**** DATA FOR THIS TASK ****
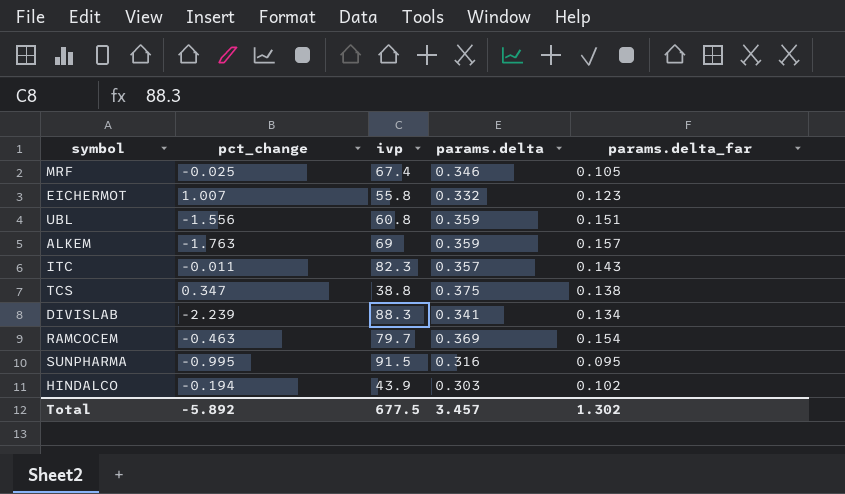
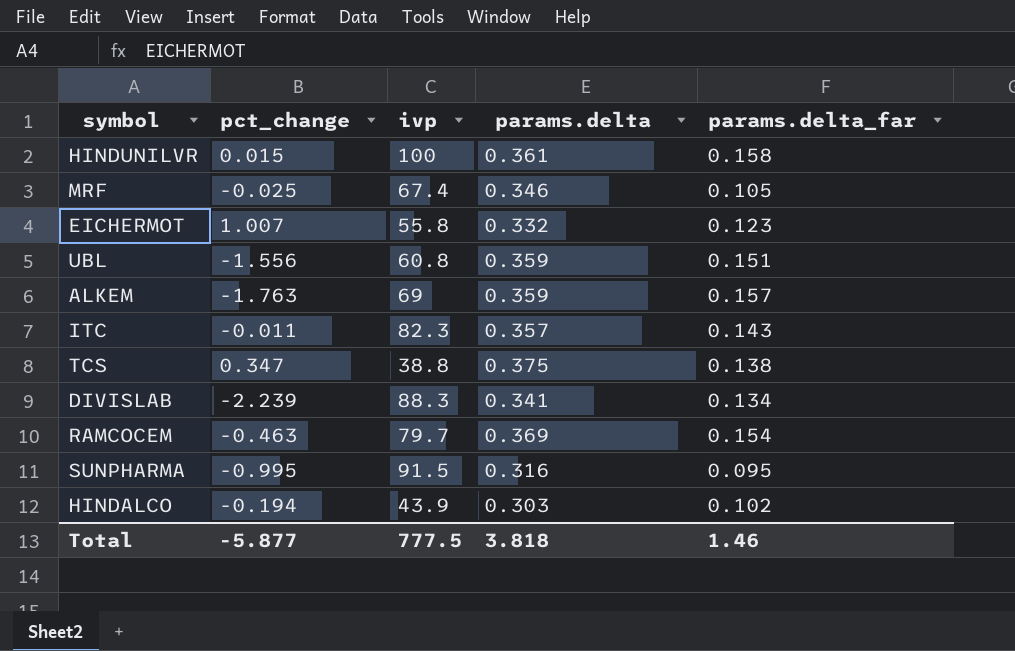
row HINDUNILVR: none -> 0.015 | 100 | 0.361 | 0.158
Total | pct_change: -5.892 -> -5.877
Total | ivp: 677.5 -> 777.5
Total | params.delta: 3.457 -> 3.818
Total | params.delta_far: 1.302 -> 1.46

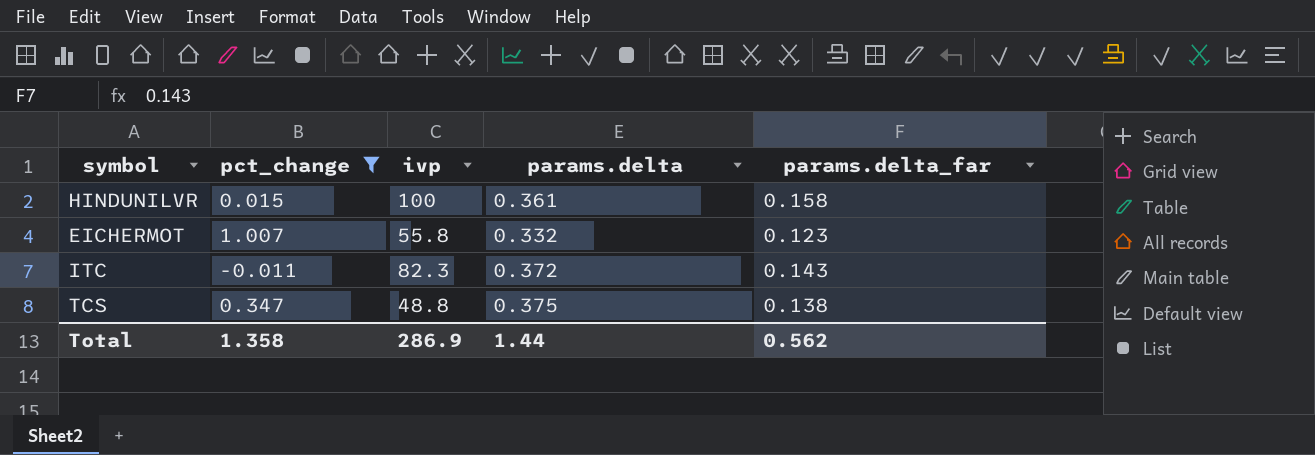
filter: none -> pct_change >= -0.011
ITC | params.delta: 0.357 -> 0.372
TCS | ivp: 38.8 -> 48.8
Total | pct_change: -5.877 -> 1.358
Total | ivp: 777.5 -> 286.9
Total | params.delta: 3.818 -> 1.44
Total | params.delta_far: 1.46 -> 0.562

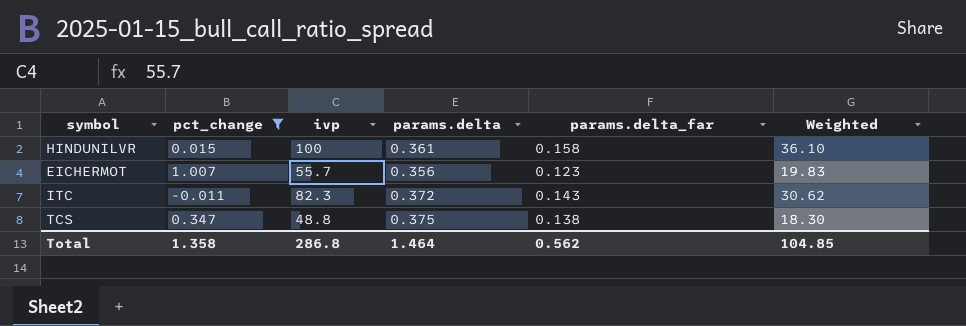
column Weighted | formula: none -> [ivp] * [params.delta]
EICHERMOT | ivp: 55.8 -> 55.7
EICHERMOT | params.delta: 0.332 -> 0.356
Total | ivp: 286.9 -> 286.8
Total | params.delta: 1.44 -> 1.464

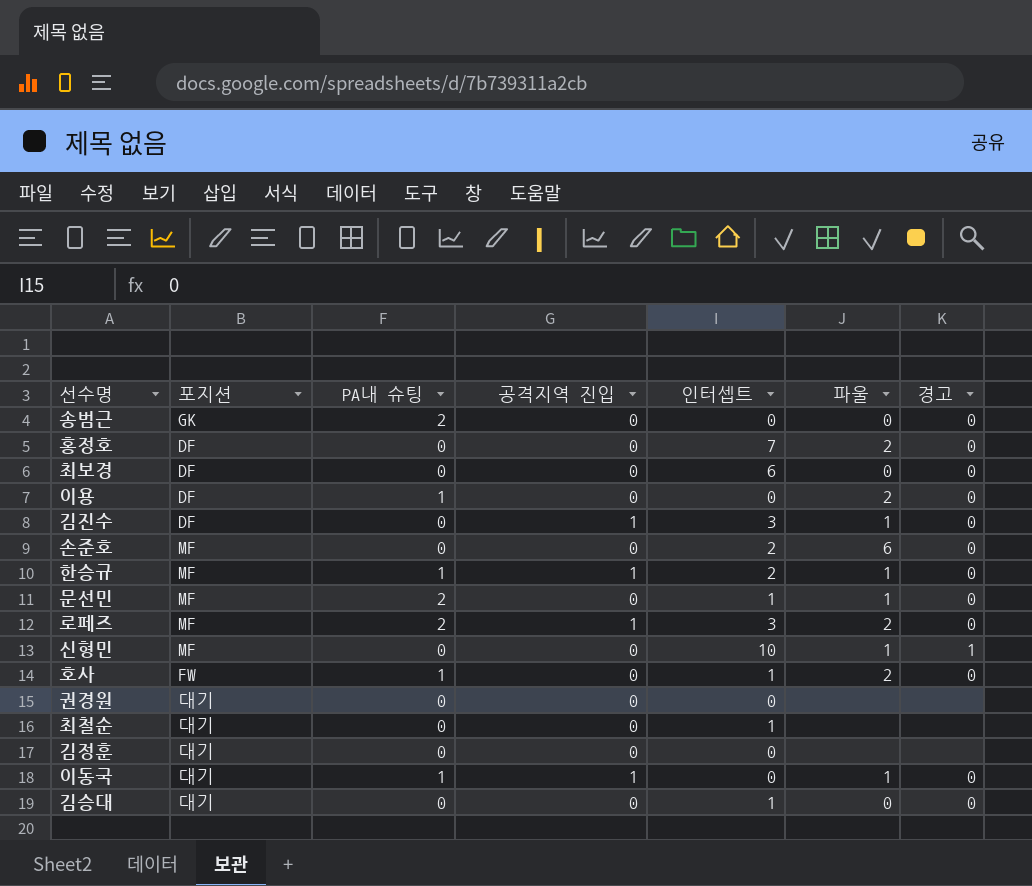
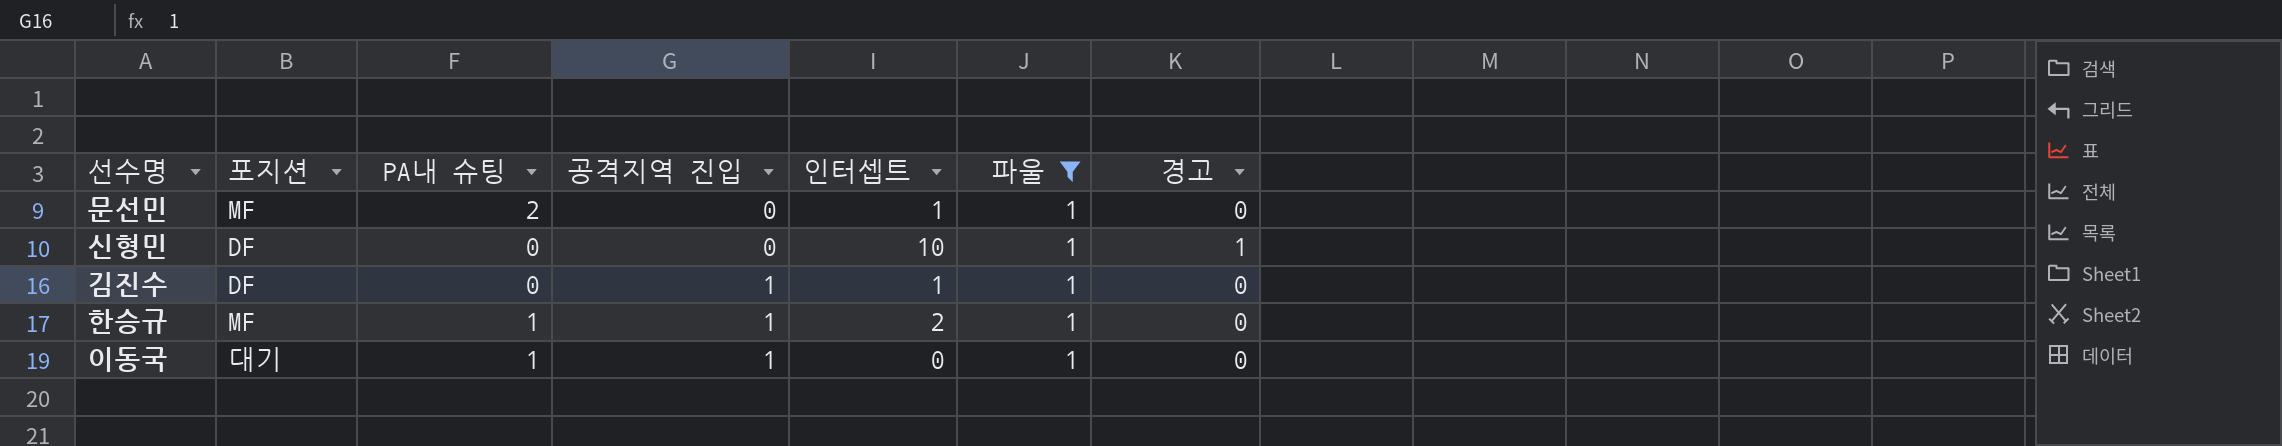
filter: none -> 파울 = 1
row order: none -> 공격지역 진입 ascending
신형민 | 포지션: MF -> DF
김진수 | 인터셉트: 3 -> 1

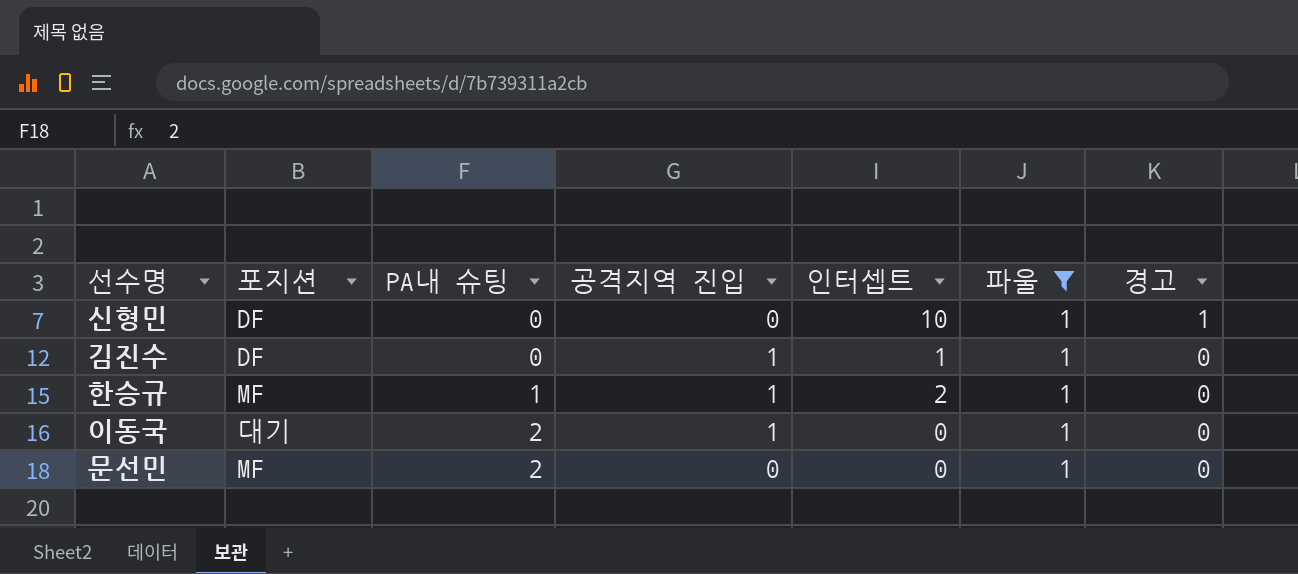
row order: 공격지역 진입 ascending -> PA내 슈팅 ascending
이동국 | PA내 슈팅: 1 -> 2
문선민 | 인터셉트: 1 -> 0

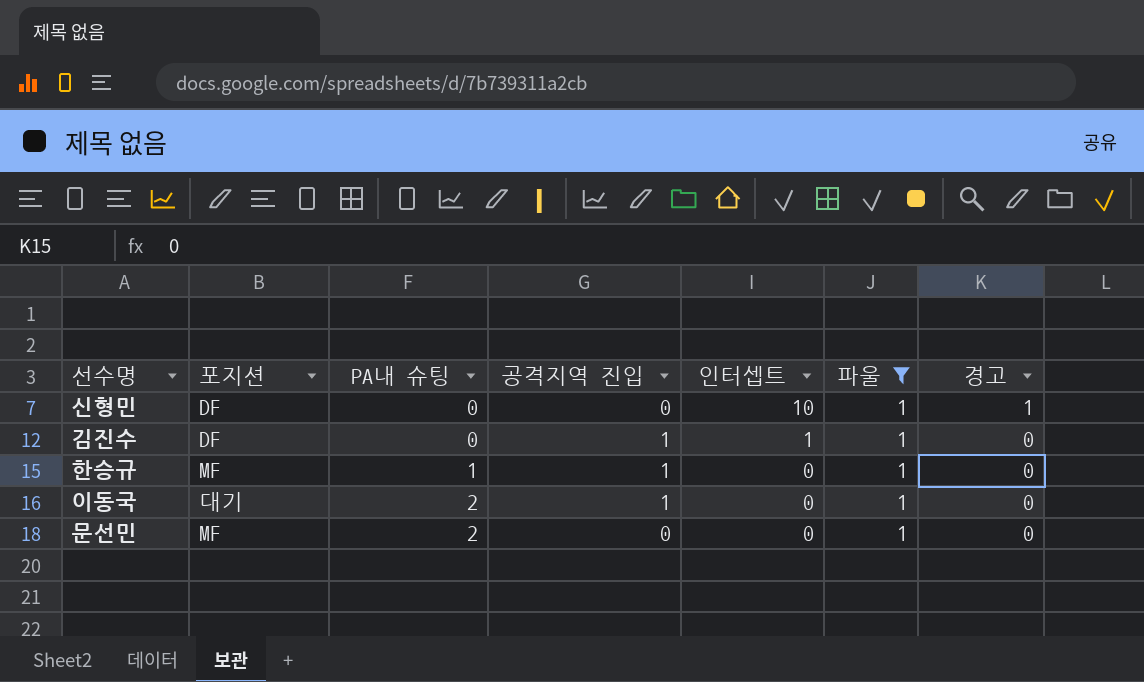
한승규 | 인터셉트: 2 -> 0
****
▸ EXERCISE AIM
Give the records back exactly, with no pictures.

▸ ANSWER SECTION
row HINDUNILVR: none -> 0.015 | 100 | 0.361 | 0.158
Total | pct_change: -5.892 -> -5.877
Total | ivp: 677.5 -> 777.5
Total | params.delta: 3.457 -> 3.818
Total | params.delta_far: 1.302 -> 1.46

filter: none -> pct_change >= -0.011
ITC | params.delta: 0.357 -> 0.372
TCS | ivp: 38.8 -> 48.8
Total | pct_change: -5.877 -> 1.358
Total | ivp: 777.5 -> 286.9
Total | params.delta: 3.818 -> 1.44
Total | params.delta_far: 1.46 -> 0.562

column Weighted | formula: none -> [ivp] * [params.delta]
EICHERMOT | ivp: 55.8 -> 55.7
EICHERMOT | params.delta: 0.332 -> 0.356
Total | ivp: 286.9 -> 286.8
Total | params.delta: 1.44 -> 1.464

filter: none -> 파울 = 1
row order: none -> 공격지역 진입 ascending
신형민 | 포지션: MF -> DF
김진수 | 인터셉트: 3 -> 1

row order: 공격지역 진입 ascending -> PA내 슈팅 ascending
이동국 | PA내 슈팅: 1 -> 2
문선민 | 인터셉트: 1 -> 0

한승규 | 인터셉트: 2 -> 0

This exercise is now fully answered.